And it gave us nowhere to hide, so our values became our reason for being more so than ever. Fortunately for me I work for a company that lives and breathes its values in every interaction so I knew very simply and easily what I needed to do last year because of our strong and guiding values.

The pandemic gave us all time to reflect and to consider who we are and what we represent and most importantly how we are going to do this. Kindness and empathy come to my mind and I see this so much more now.

In hospitality, our purpose is to look after others and the pandemic brought to the fore that we need to look after ourselves and one another too.

I feel a bit embarrassed writing that because really, it’s the cornerstone of the purpose for people and culture but in our complex and busy lives pre-pandemic, I think it sometimes got forgotten with the many hats that we wear in our busy roles.

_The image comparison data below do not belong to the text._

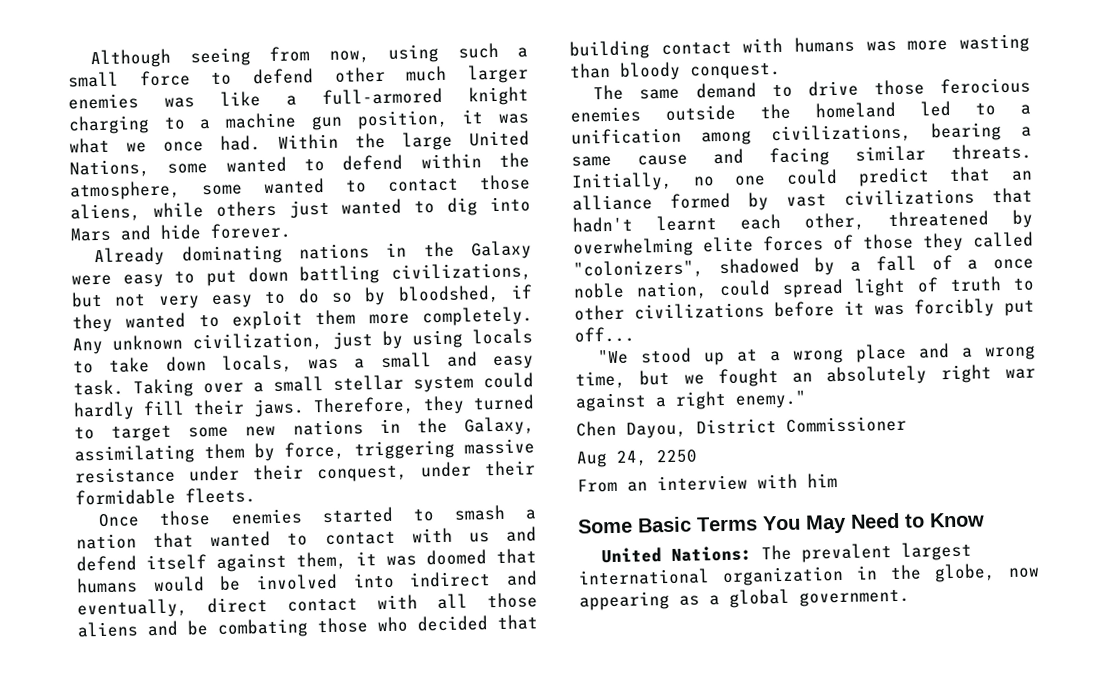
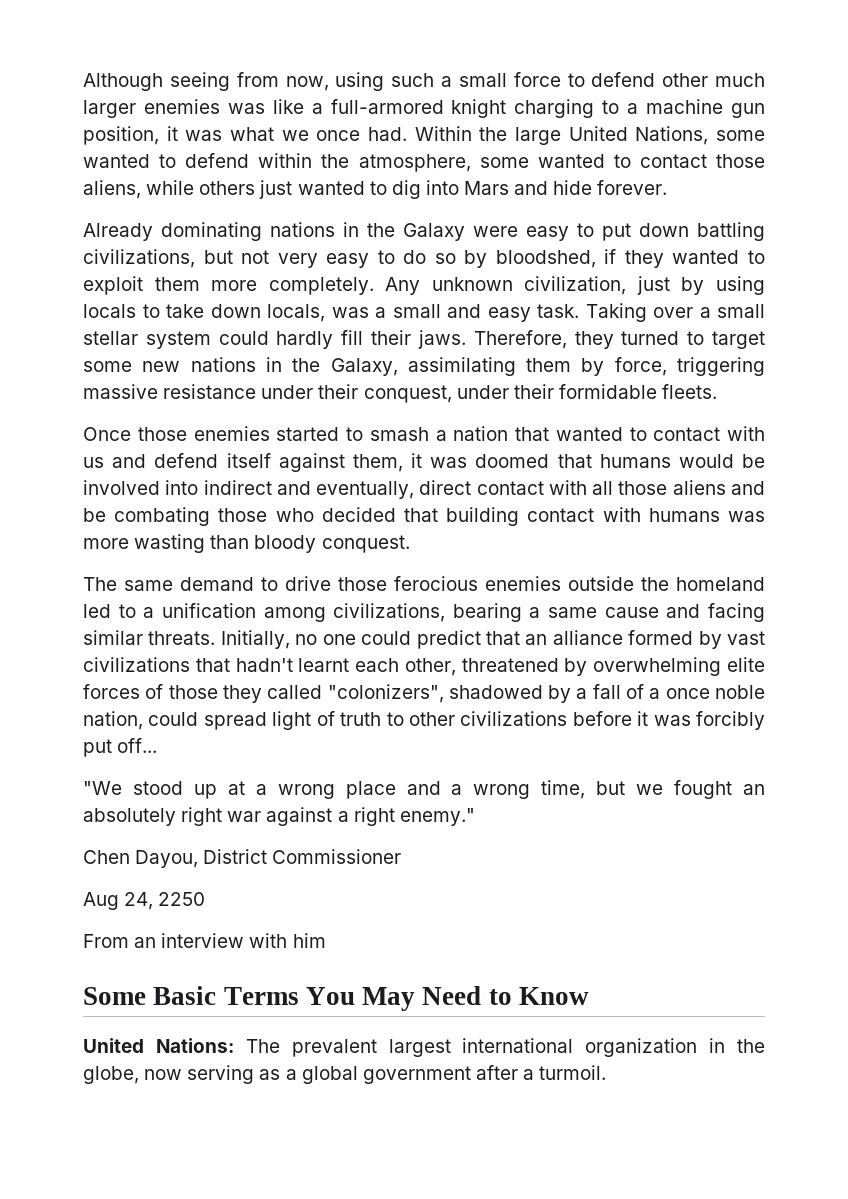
[579,591,670,611] appearing -> [187,1065,255,1084] serving
[799,588,910,607] government. -> [362,1065,607,1084] government after a turmoil.

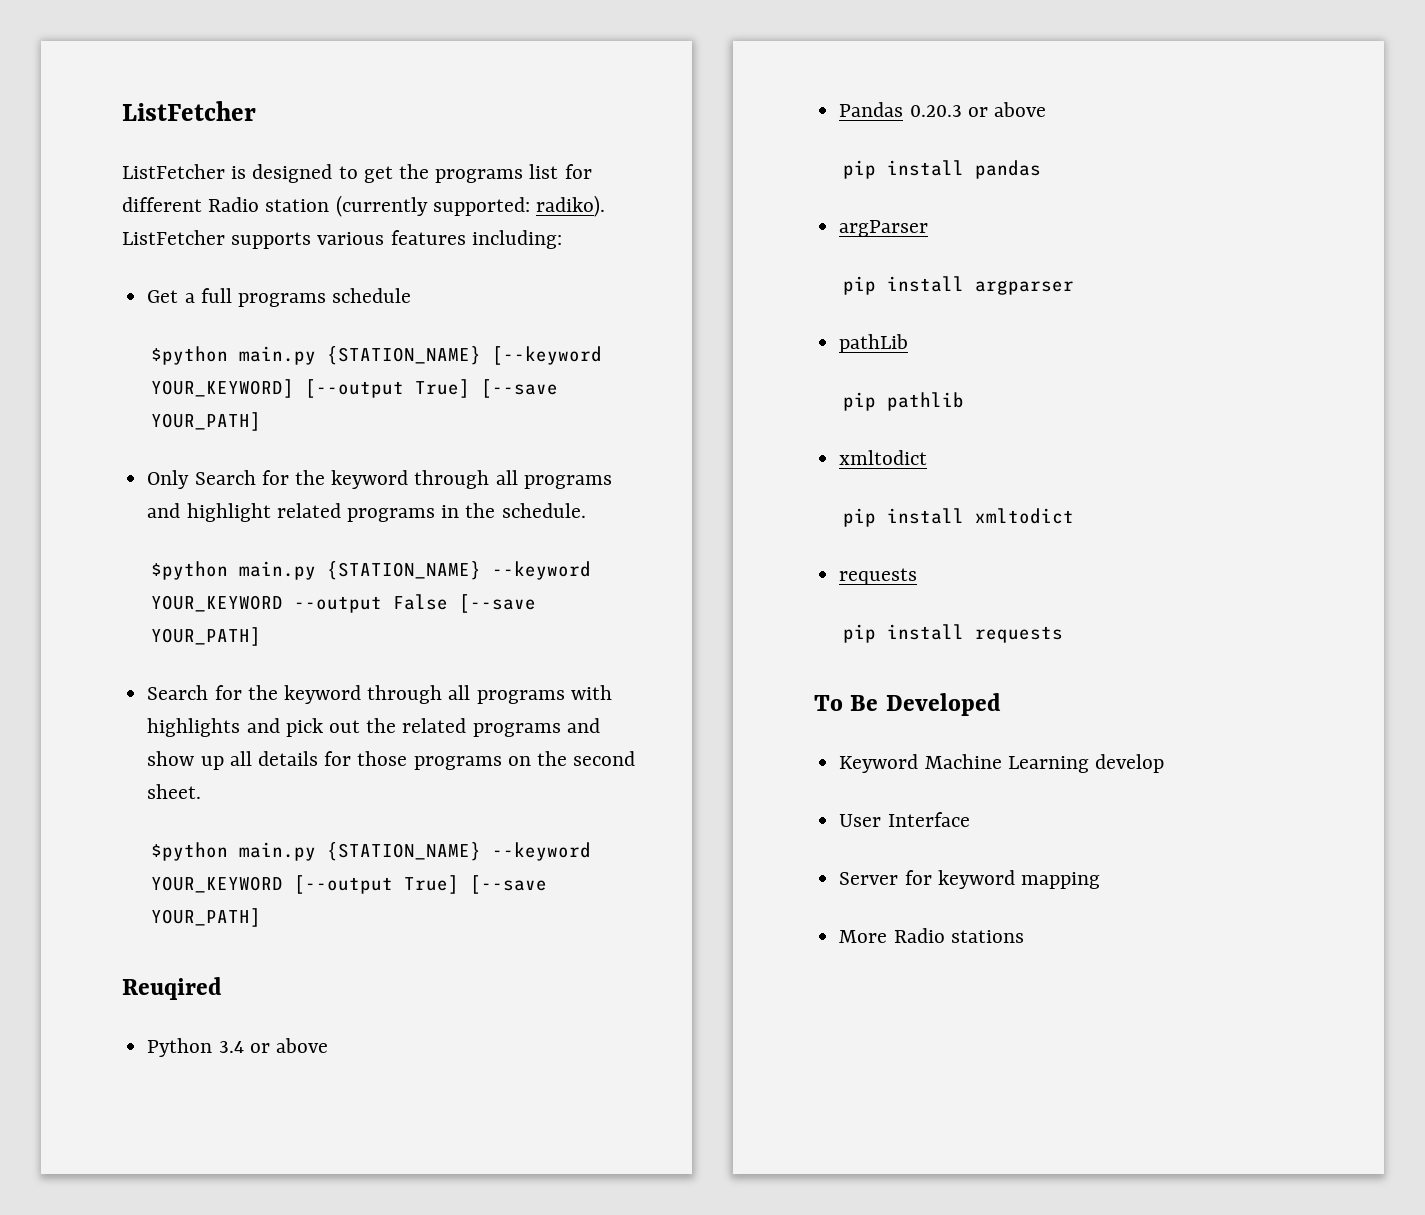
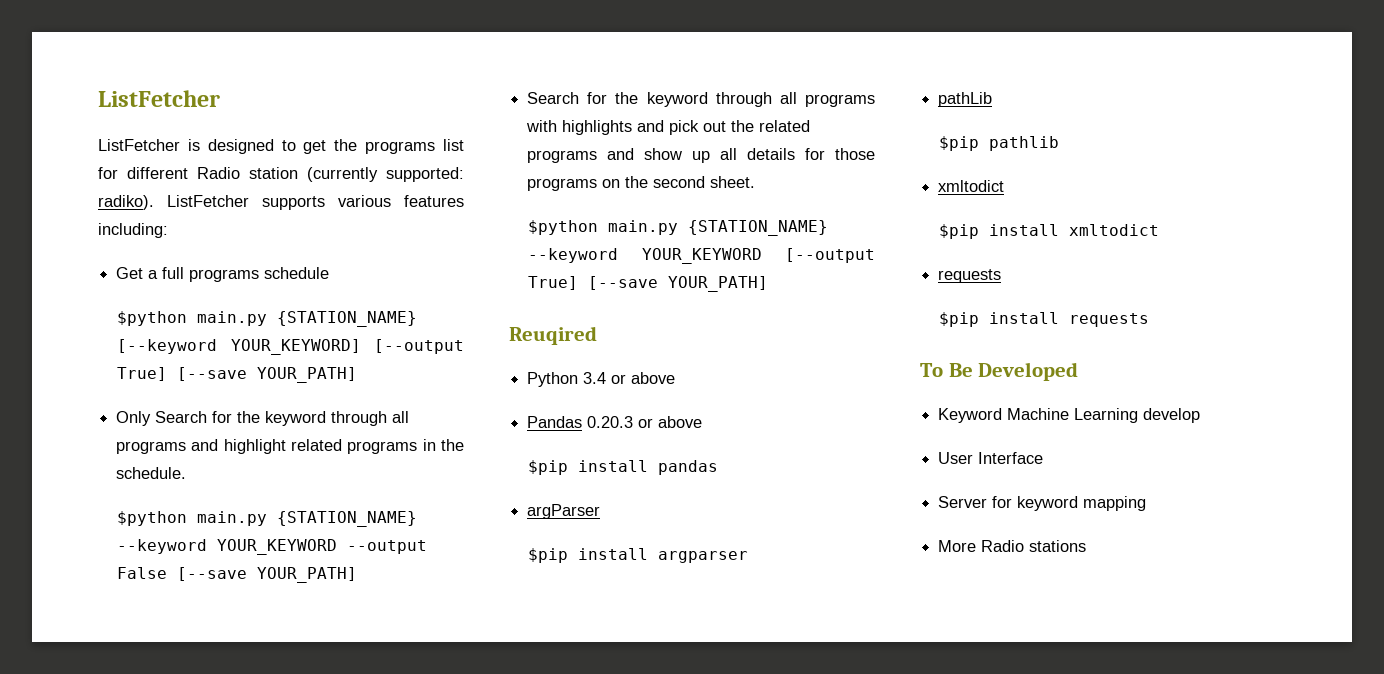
[843,160,877,179] pip -> [528,460,569,475] $pip
[843,276,877,295] pip -> [528,548,569,563] $pip
[843,392,877,411] pip -> [939,136,980,151] $pip
[843,508,877,527] pip -> [939,224,980,239] $pip
[843,624,877,643] pip -> [939,312,980,327] $pip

Unfortunately for us our wonderful industry does not receive a lot of positive media attention at the best of times. Brexit and the pandemic have further compounded this.

I work at the luxury end of our industry where we never say no – we always find an alternative for our guests, and this is how I feel about recruitment, talent and really the purpose of people and culture in general.

I refuse to accept what the media is telling us and I am vocal about this with our leadership team. We need to be proud of who we are, we should feel confident to promote ourselves and tell our own career stories.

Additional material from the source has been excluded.